Re: [PATCH v2 5/5] network: Add support for local PTR domains

Laine Stump <laine@xxxxxxxxx> · Thu, 15 Dec 2016 13:55:26 -0500

On 12/13/2016 08:52 AM, Jiri Denemark wrote:
Similarly to localOnly DNS domain, local PTR domains can be used to tell
the DNS server not to forward reverse lookups for unknown IPs which
belong to the virtual network.

What's here is useful, but the <ptr> element doesn't fit with the 
purpose of a PTR record in an actual DNS server. We should implement 
<ptr> according to RFC 1035 so that it can be used to fill in a 
"ptr-record" in dnsmasq.conf. An example from there is:

    10.IN-ADDR.ARPA.           PTR MILNET-GW.ISI.EDU.

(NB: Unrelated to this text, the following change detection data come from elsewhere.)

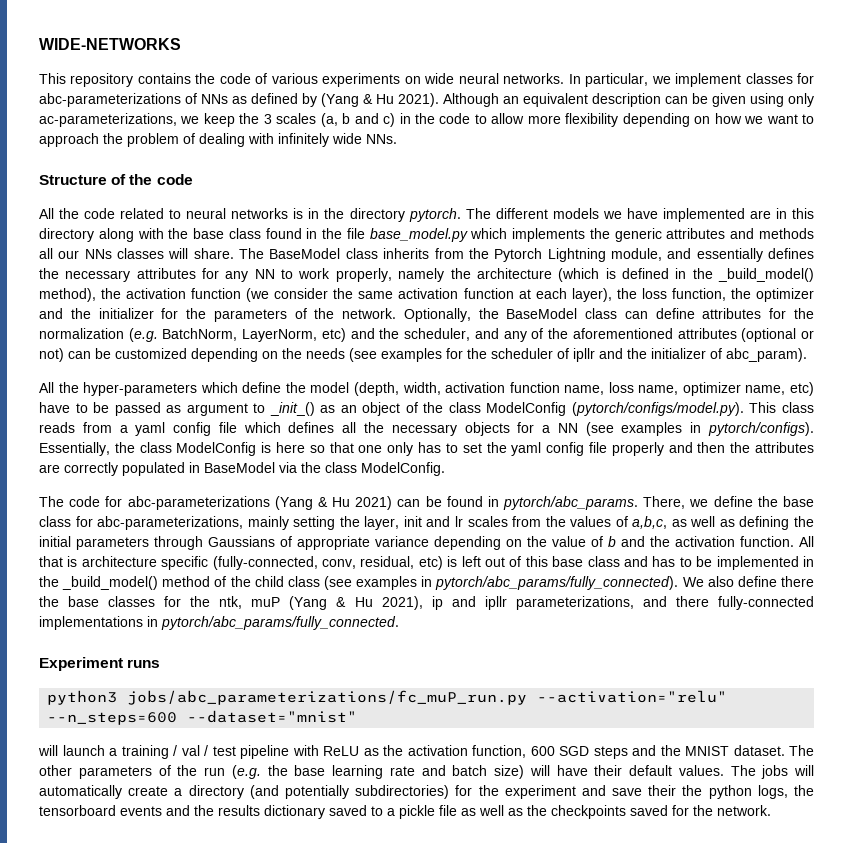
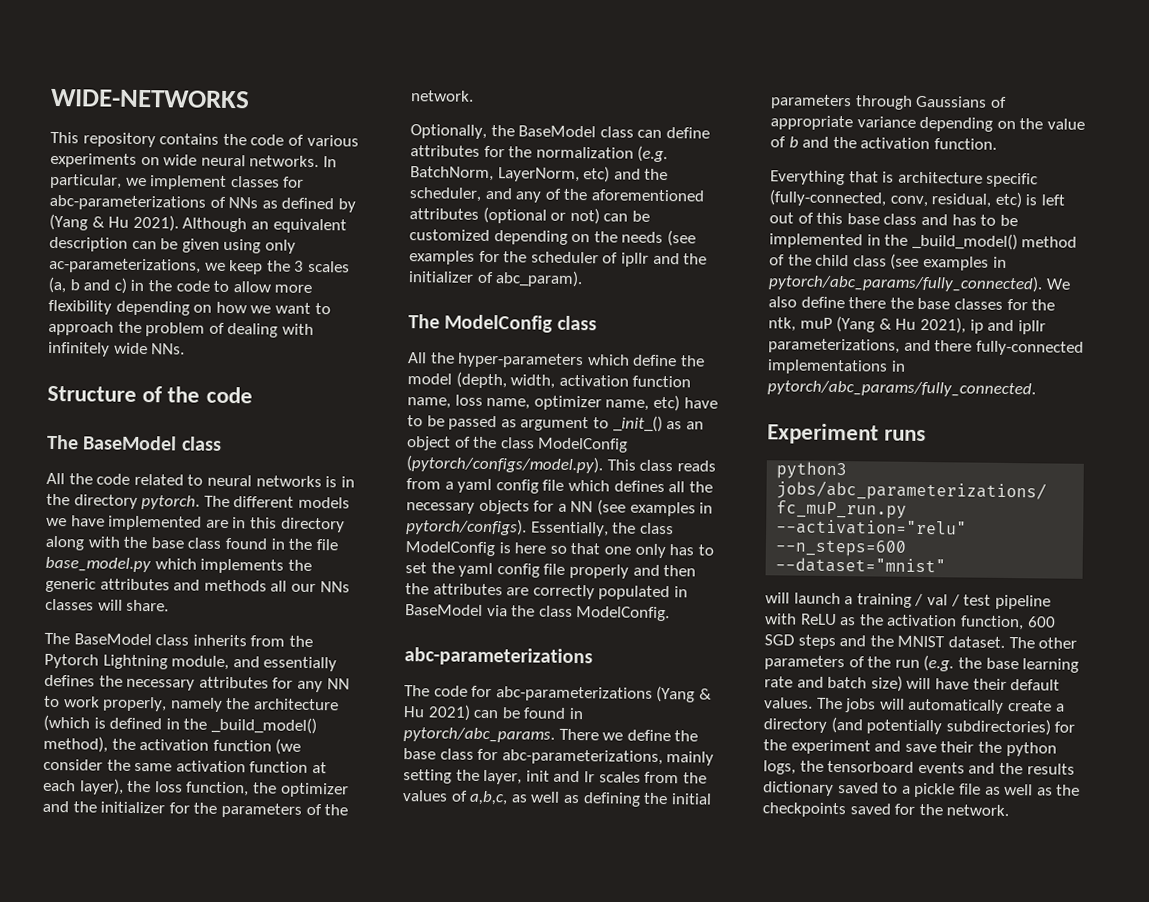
(193, 179) none -> [46,434,222,451] // The BaseModel class
(234, 253) none -> (170, 605) //
(397, 313) none -> (474, 96) //
(807, 355) none -> [408,314,597,333] // The ModelConfig class
(445, 469) none -> [404,647,593,667] // abc-parameterizations
[643,496,686,509] There, -> [558,728,599,741] There
[799,536,814,547] All -> [770,170,845,186] // Everything

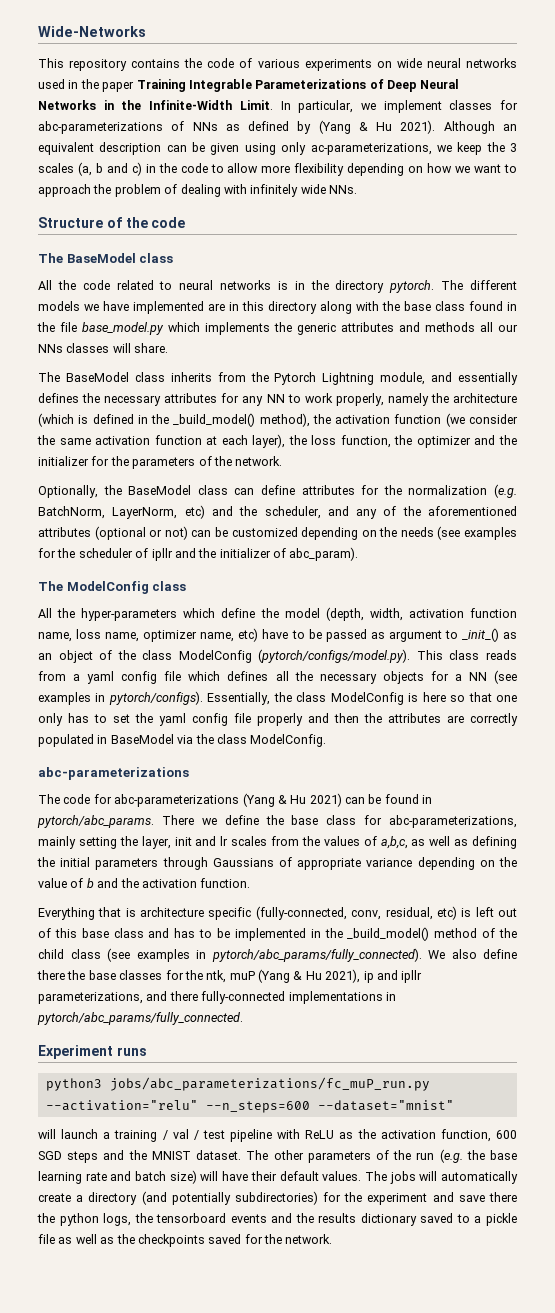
[50,88,250,109] WIDE-NETWORKS -> [38,26,146,37] Wide-Networks
[249,155,320,168] networks. -> [465,58,517,68] [38,79,460,92] [38,100,273,110] networks used in the paper Training Integrable Parameterizations of Deep Neural Networks in the Infinite-Width Limit.
[940,741,975,753] their -> [489,1192,517,1202] there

(note the terminating "."s - those are *very* important!)

To support that our XML syntax would at least need two attributes, but I 
think it's the *2nd* one that should more properly called "domain". I'm 
trying to find a reference to a good name for the 1st attribute, but 
it's been about 15 years since I configured bind, and I can't seem to 
concentrate long enough to follow the links in google. Anyway, it would 
need to be something like this:

    <ptr name='10.IN-ADDR.ARPA." domain="MILNET-GW.ISI.EDU."/>

(I think in the RFC, the first is the RDATA, and the 2nd is the 
PTRDNAME/"domain name pointer"/domain-name).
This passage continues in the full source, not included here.